Мертвая голова - стр. 17
– Значит тебе и карты в руки, – заводи.
После этого Леша лезет в кабину грузовика, запускает двигатель, а потом высовывается и кричит,– у него света нету!
Следует вторая немая сцена, – прерываемая непечатными выражениями.
На дворе уже стоит ночь, в небе мигают звезды, грунтовка впереди едва просматривается.
Решаем ехать цугом. Впереди и сзади наши «Уаз» с мотоциклом (для подсветки), грузовик посередине.
На трассу выбираемся почти час, переваливаясь на рытвинах с колдобинами. Останавливаемся на взгорке.
Вдалеке мерцает огоньками хат село, за Донцом цокает соловей, звонко и дробно.
Здесь Цуприк передает мне объяснительные гидрологов из планшетки, а затем предлагает «повэчэрять».
– А у тебя есть? – недоверчиво косится на него Пролыгин.
– Эгэ ж, – отвечает Николай.– Узяв вдома, когда отлавливал грузовик.
– Хоть что-то хорошее, – довольно изрекает Дюсов.
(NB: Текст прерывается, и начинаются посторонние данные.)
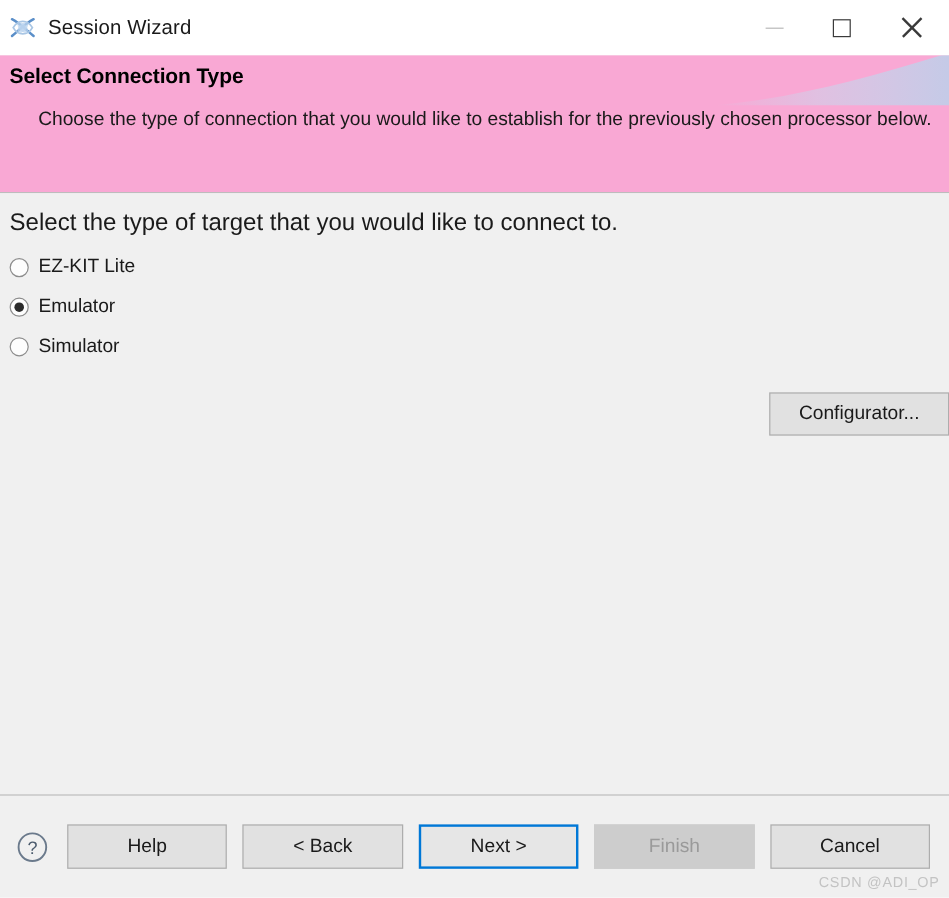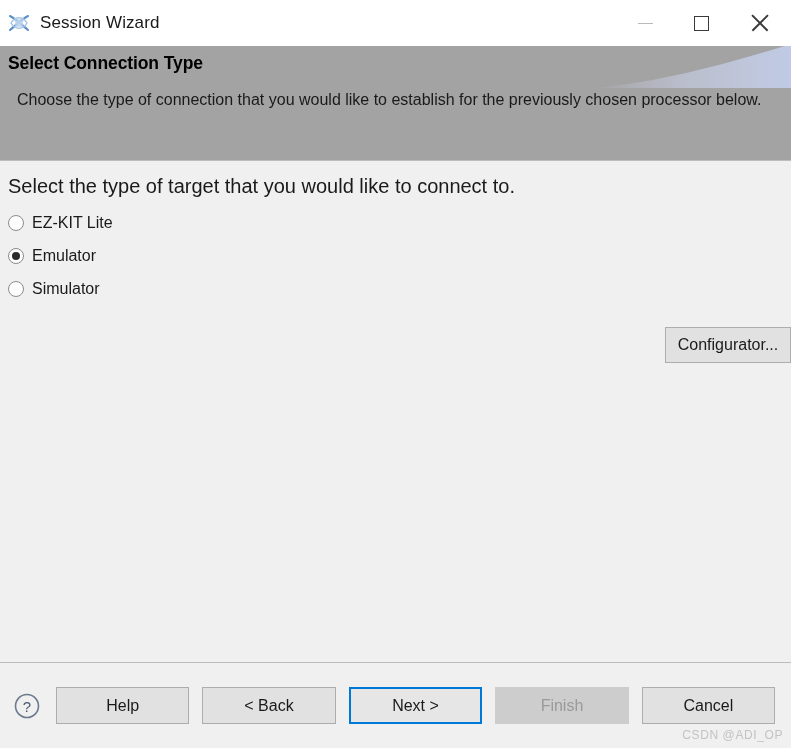"Select Connection Type" .header { background: #a3a3a3 -> #f9a8d4 }
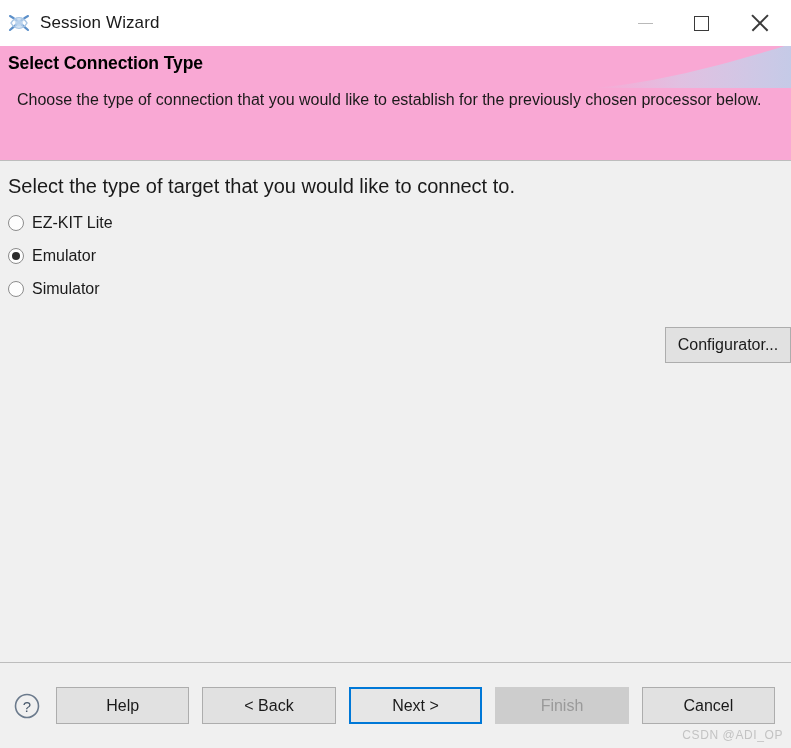"Choose the type of connection" .header-desc { text-align: none -> center }
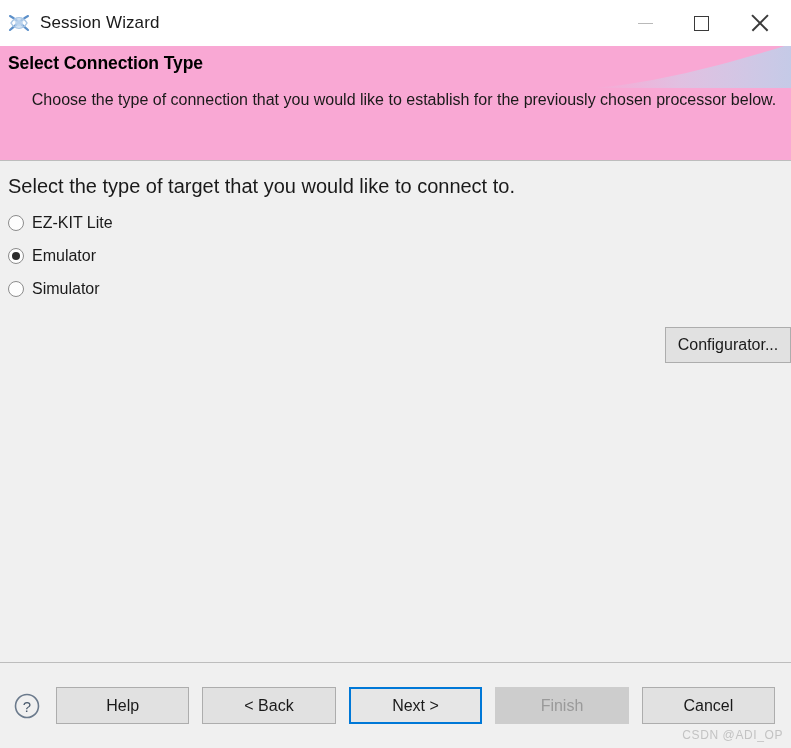"Configurator..." .btn-configurator { width: 126px -> 150px }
Далее мы все подходим к «Ирбиту», из люльки которого участковый попеременно вынимает пластиковую канистру с водой и плетенную из лозы корзину, обвязанную чистой холстиной.
Пока все моют руки, он накрывает «поляну».
На расстеленном у мотоцикла полотне, в свете фар, возникают изрядный шмат сала, крупные огурцы с помидорами, десяток яиц и кирпич хлеба. Последней извлекается солдатская, в чехле фляга, а к ней два граненых стакана.
Когда мы завершаем омовение, все готово.
Усаживаемся вокруг, Толя берет в руку флягу, отвинчивает колпачок, нюхает.
– Хлебная?
– Ага, житня, – кивает Цуприк. – Чиста як слеза. Рекомендую.
Пролыгин набулькивает себе и мне по четверти стакана, молча выпиваем. Когда круг завершается, и все утоляют первый голод,– повторяем.
– Ну, прям, как на пленэре, – высосав очередное яйцо, довольно щурится криминалист.
– А шо цэ таке? – вскидывает брови Цуприк.
– Ну, типа, отдых на природе, – разъясняет Дюсов.
Прикончив все, что было на «столе», закуриваем и слушаем соловья. Тот теперь разливает трели.
– Гарно спивае мужик, – говорит Цуприк.
– А почему мужик? – не понимаю я.
– Соловьихи, Николаич, не спивають, – поднимает он вверх палец. – Точно знаю.
Затем мы прощаемся с Николаем, его мотоцикл стрекочет к селу, а опергруппа грузится в машины.
Впереди «Уаз», за ним грузовик, катят по пустынной трассе.
Лопухнулись
Было это в то время, когда страна жила за «железным занавесом» и не знала европейских ценностей.
Бизнес тогда назывался спекуляцией и карался лишением свободы, а за самогоноварение можно было получить три года.